I guess I outcried their patience, because they finally brought my mom in anyway, explaining that "Sometimes people, girls especially, have emotional reactions to the anesthesia." Which is cool and all, but how nice would it have been if they had warned me beforehand that it was totally possible (and normal) for me to cry after? I sure as hell wouldn't have been as upset if I had just known what was going on.
My mom looked pretty upset too, but they suggested she go get the car ready and waiting by the doors downstairs so the nurse could wheel me out. Let me tell you, that was probably the most awkward elevator ride of my whole life. It was very obvious that none of the nurses really knew what to do with me and couldn't figure out why I hadn't stopped crying, so it was just sort of quiet in the elevator. Besides my occasional sobs.
Anyway, the crying part didn't stop until I got home...after a few hours. I was sort of in and out of consciousness, numb and nauseous, thanks to el vicodin. Apparently I, much like my mom, do NOT react well to hydrocodone and so had to take anti-nausea pills along with it to prevent myself from vomiting. At least it also made me sleep?
So that's basically it. All in all, I guess it could have been worse. I've been lounging around the house, bored out of my skull, with a dull pain on one side of my face. thank god for MTV and milkshakes! I think I'll go take a bubble bath.
don't i look pleased? hey, guess which cheek it is! I'm rather proud, it's pretty hard to tell.
Will came over yesterday, which was a nice break from the monotony. only problem was: he effing cracked me up! which made my jaw hurt. but i just used more meds and ice and i was fine in no time. he also made me a super tasty milkshake, "with love."
oh and the bubble bath was lovely, thanks for asking.
update: today, sunday, i ate real (non-liquid) food for the first time!! it was tasty chef boyardee. and one of the stitches sort of half came out, so it feels like a hair tickling the roof of my mouth, constantly. boy i cant wait till it just dissolves already...
More later, maybe.

5 comments:
oh baby... im so sorry love i would have came in and hugged you and let you cry and yelled at the nurses for being stupid and ridiculously dumb
AH! best story ever. I'll have to send you a photo of my post op self...
text me and tell me to do that now. so i dont forget
Wow, I'm really sorry that you had a bad reaction to the drugs. But hey, at least it's over.
When I got my wisdom teeth out, when I was all drugged up, I flirted with a nurse that was at least ten years older than me. And not just normal flirting, inappropriate follow-up question flirting.
I asked her if she had a boyfriend and she said, "yes." I asked how long they'd been dating and she said something like 8 years. Then, instead of letting it drop at that, I asked why he hadn't committed yet. She responded gracefully with something like, "I don't know" to which I responded that a prize like her should either get him to commit or find someone better.
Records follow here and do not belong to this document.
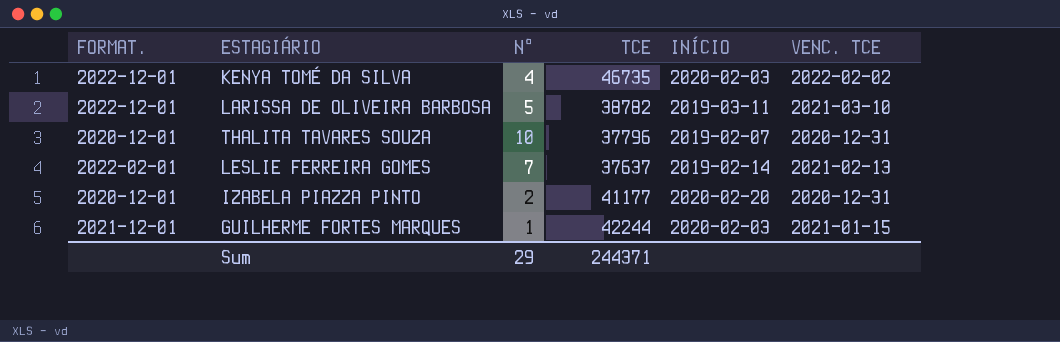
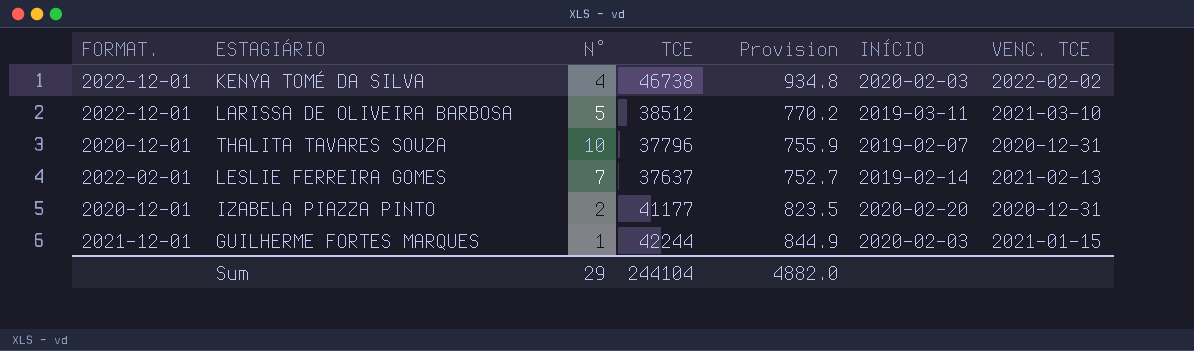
column Provision | formula: none -> [TCE] * 0.02
KENYA TOMÉ DA SILVA | TCE: 46735 -> 46738
LARISSA DE OLIVEIRA BARBOSA | TCE: 38782 -> 38512
Sum | TCE: 244371 -> 244104

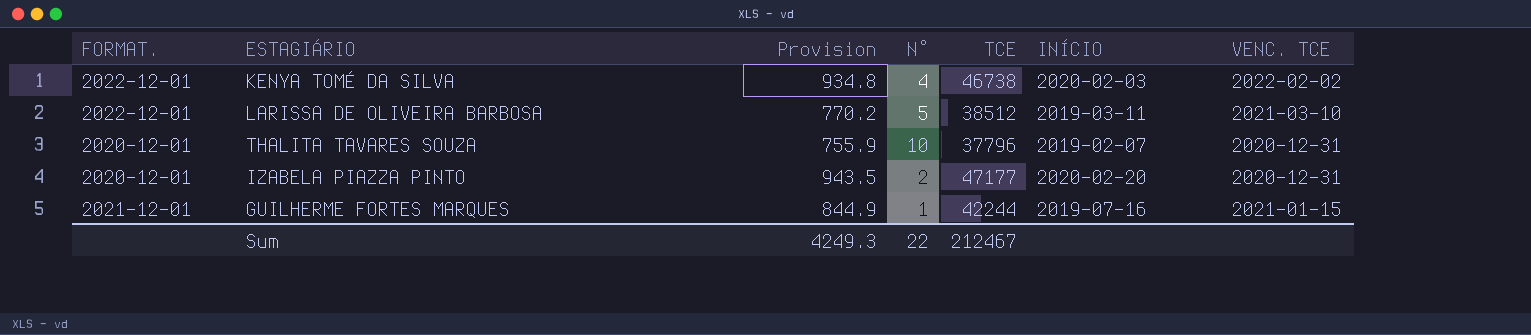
column Provision | position: 5 -> 3
row LESLIE FERREIRA GOMES: 2022-02-01 | 7 | 37637 | 752.7 | 2019-02-14 | 2021-02-13 -> none
IZABELA PIAZZA PINTO | Provision: 823.5 -> 943.5
IZABELA PIAZZA PINTO | TCE: 41177 -> 47177
GUILHERME FORTES MARQUES | INÍCIO: 2020-02-03 -> 2019-07-16
Sum | Provision: 4882.0 -> 4249.3
Sum | N°: 29 -> 22
Sum | TCE: 244104 -> 212467

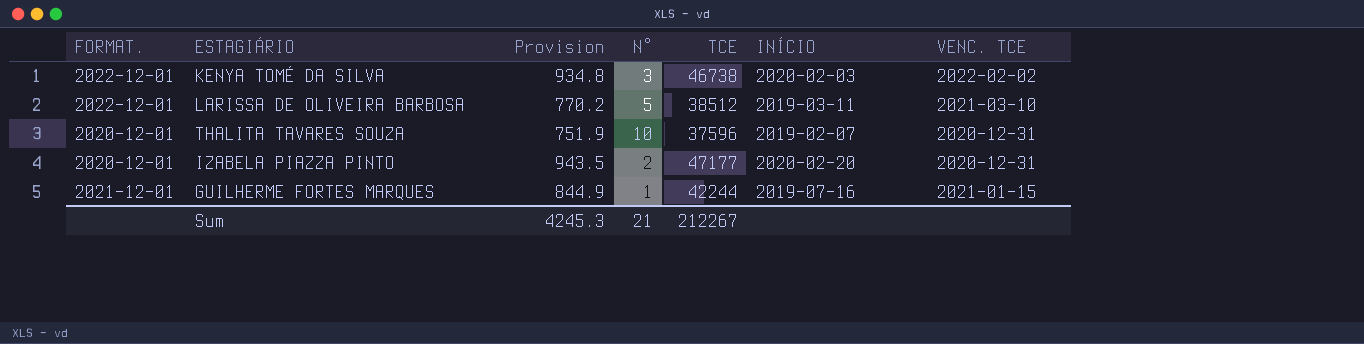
KENYA TOMÉ DA SILVA | N°: 4 -> 3
THALITA TAVARES SOUZA | Provision: 755.9 -> 751.9
THALITA TAVARES SOUZA | TCE: 37796 -> 37596
Sum | Provision: 4249.3 -> 4245.3
Sum | N°: 22 -> 21
Sum | TCE: 212467 -> 212267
Oh, and my mom was there for this entire exchange. >.<
Not as unpleasant as crying, but perhaps more embarrassing in hindsight.
lovelove
wow bets...so this is how the tooth surgery went. I can't believe it made you cry...and what was that about them strapping down your wrists?! Geeze, that sounds way more awful than mine, and I threw up afterwards, in the car with dad when I was semi-unconscious. Maybe it was because of the same drug?